Gerard Meijssen wrote:
Nikola Smolenski wrote:
You don't want to duplicate entire Russian corpus (with inflections, it could easily rise to ten million words), so that you could have each one of them with and without diacritics. It makes sense to have only canonical spellings in the dictionary, and a bit of code to offer nearest match when someone tries to retrieve a word spelled in a different way.
As a matter a fact I do want all inflections even if they are ten million words. Now I do not expect to have all these inflections to start off with but as far as I am concerned I want them all. I already have 222.930 Dutch words and they do include many inflections.
There are two approaches to dictionaries: (1) The encyclopedic approach, trying to find (define, spellcheck, explain, ...) "all" words (and their deflections), or (2) the statistics based approach, trying to find the most commonly used words. I think the OED is of the first kind, while many dictionaries in recent decades (built with the help of computers, extracting word frequency statistics from large text corpora) have been of the latter kind. Some would call (1) a 19th century approach.
The real difference is their handling of the least common words. The encyclopedic approach sees every missing word as a failure, while the statistics based approach recognizes that there is an infinite number of words anyway (new ones are created every day) and some might be too uncommon to deserve a mention.

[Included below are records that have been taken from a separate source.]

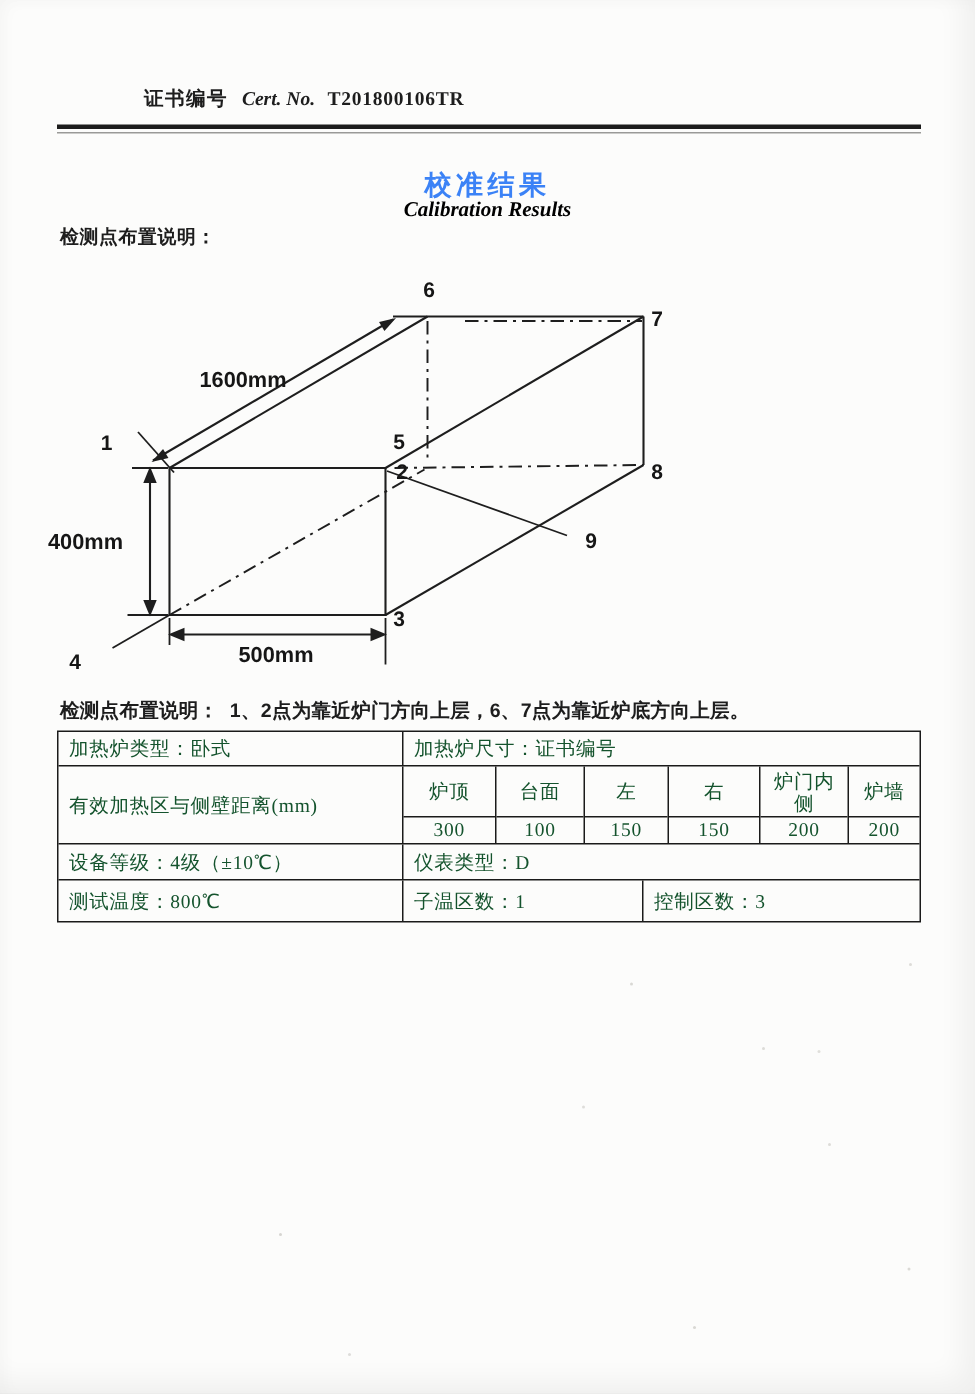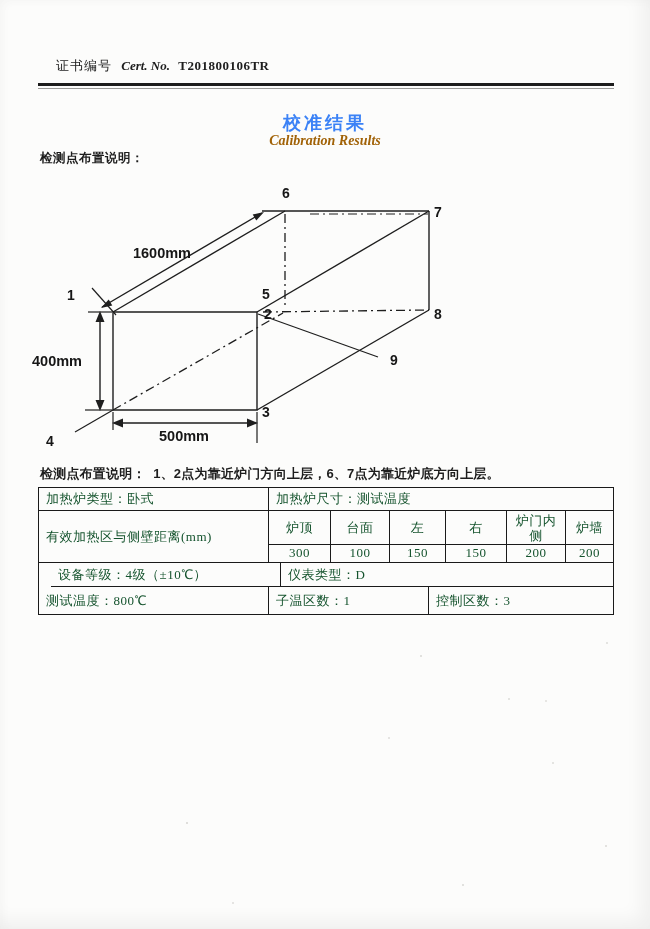--- a/index.html
+++ b/index.html
@@ -2,52 +2,52 @@
 <html><head>
 <meta charset="utf-8">
 <style>
   html,body{margin:0;padding:0;}
   body{width:650px;height:929px;position:relative;background:#e9e8e5;font-family:"Liberation Serif",serif;}
   #paper{position:absolute;left:0;top:0;width:650px;height:929px;background:#fcfcfb;overflow:hidden;
          box-shadow:inset -8px -8px 18px rgba(0,0,0,0.05), inset 4px 2px 10px rgba(0,0,0,0.02);color:#1d1d1d;}
   .abs{position:absolute;}
   
   #hdr-left{left:56px;top:57px;font-size:13px;white-space:nowrap;}
-  #hdr-left .cjk{font-weight:400;letter-spacing:1px;}
+  #hdr-left .cjk{font-weight:700;letter-spacing:1px;margin-left:40px;}
   #hdr-left .en{font-style:italic;font-weight:600;margin-left:6px;}
   #hdr-left .num{font-weight:600;margin-left:5px;letter-spacing:0.5px;margin-top:48px;}
   #hdr-right{left:408px;top:57px;font-size:13px;white-space:nowrap;}
   #hdr-right span{margin-right:5px;}
   #hdr-right .b{font-weight:700;}
   #hdr-right .it{font-weight:700;font-style:italic;}
   #rule-thick{left:38px;top:83px;width:576px;height:2.5px;background:#1c1c1c;}
   #rule-thin{left:38px;top:87.5px;width:576px;height:1px;background:#9a9a98;}
   
   #title-cn{left:0;top:111px;width:650px;text-align:center;font-family:"Liberation Sans",sans-serif;
             font-weight:700;font-size:18px;letter-spacing:3px;color:#3b82f6;}
-  #title-en{left:0;top:133px;width:650px;text-align:center;font-weight:700;font-style:italic;font-size:14px;color:#a16207;}
+  #title-en{left:0;top:133px;width:650px;text-align:center;font-weight:700;font-style:italic;font-size:14px;color:#000000;}
   #diag-caption{left:40px;top:150px;font-family:"Liberation Sans",sans-serif;font-weight:700;font-size:12.5px;letter-spacing:0.5px;}
   
   #note{left:40px;top:465px;font-family:"Liberation Sans",sans-serif;font-weight:600;font-size:13px;white-space:pre;letter-spacing:0.2px;}
   
   #diag{left:0;top:0;width:650px;height:480px;pointer-events:none;}
   #diag line,#diag path,#diag polyline{stroke:#1e1e1e;stroke-width:1.4;fill:none;}
   #diag .dashdot{stroke-dasharray:9 4 2 4;stroke-width:1.3;}
   #diag .thin{stroke-width:1.2;}
   #diag polygon{fill:#1e1e1e;stroke:none;}
   #diag text{fill:#161616;font-family:"Liberation Sans",sans-serif;font-weight:700;font-size:14px;}
   #diag .dim{font-size:14.5px;}
   
   #tbl{left:38px;top:487px;width:576px;border:1.8px solid #1a1a1a;font-size:13px;color:#14532d;box-sizing:border-box;background:transparent;}
   .trow{display:flex;border-bottom:1.5px solid #1a1a1a;box-sizing:border-box;}
   .trow:last-child{border-bottom:none;}
   .cell{box-sizing:border-box;}
   .lab{padding-left:7px;display:flex;align-items:center;letter-spacing:0.5px;}
   .w-left{width:230px;border-right:1.5px solid #1a1a1a;flex:none;}
-  #row1{height:23px;} #row2{height:52px;} #row3{height:24px;margin-left:12px;} #row4{height:27px;}
+  #row1{height:23px;} #row2{height:52px;} #row3{height:24px;} #row4{height:27px;}
   .col{flex:none;border-right:1.5px solid #1a1a1a;display:flex;flex-direction:column;}
   .col:last-child{border-right:none;}
   .col .h{height:34px;border-bottom:1.5px solid #1a1a1a;display:flex;align-items:center;justify-content:center;
           text-align:center;line-height:15px;letter-spacing:0.5px;box-sizing:border-box;}
   .col .h .wrap{max-width:44px;}
   .col .v{height:16px;display:flex;align-items:center;justify-content:center;letter-spacing:0.5px;}
   .w-mid{width:160px;border-right:1.5px solid #1a1a1a;flex:none;}
   .grow{flex:1;}
   
   #noise{left:420px;top:655px;width:2px;height:2px;background:#d9d8d4;border-radius:50%;
@@ -124,21 +124,21 @@
       <text x="438" y="319" text-anchor="middle">8</text>
       <text x="394" y="365" text-anchor="middle">9</text>
     </g>
   </svg>
 
   <div class="abs" id="note">检测点布置说明：  1、2点为靠近炉门方向上层，6、7点为靠近炉底方向上层。</div>
 
   <div class="abs" id="tbl">
     <div class="trow" id="row1">
       <div class="cell lab w-left">加热炉类型：卧式</div>
-      <div class="cell lab grow">加热炉尺寸：测试温度</div>
+      <div class="cell lab grow">加热炉尺寸：证书编号</div>
     </div>
     <div class="trow" id="row2">
       <div class="cell lab w-left">有效加热区与侧壁距离(mm)</div>
       <div class="col" style="width:61px">
         <div class="h">炉顶</div>
         <div class="v">300</div>
       </div>
       <div class="col" style="width:58px">
         <div class="h">台面</div>
         <div class="v">100</div>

As a consequence, spellchecking in the statistics based approach can never say that a spelling is "wrong" when it is missing from the dictionary, only that it probably is "uncommon" and thus suspect. The remedy for this is a statics based dictionary of common misspellings. Wikipedia article history can be used as a source for this. Just find all edits that changed one word, e.g. speling -> spelling, and you will have a fine dictionary of common spelling mistakes.
From a database point of view a Word has one Spelling.
This would be an example of the encyclopedic approach.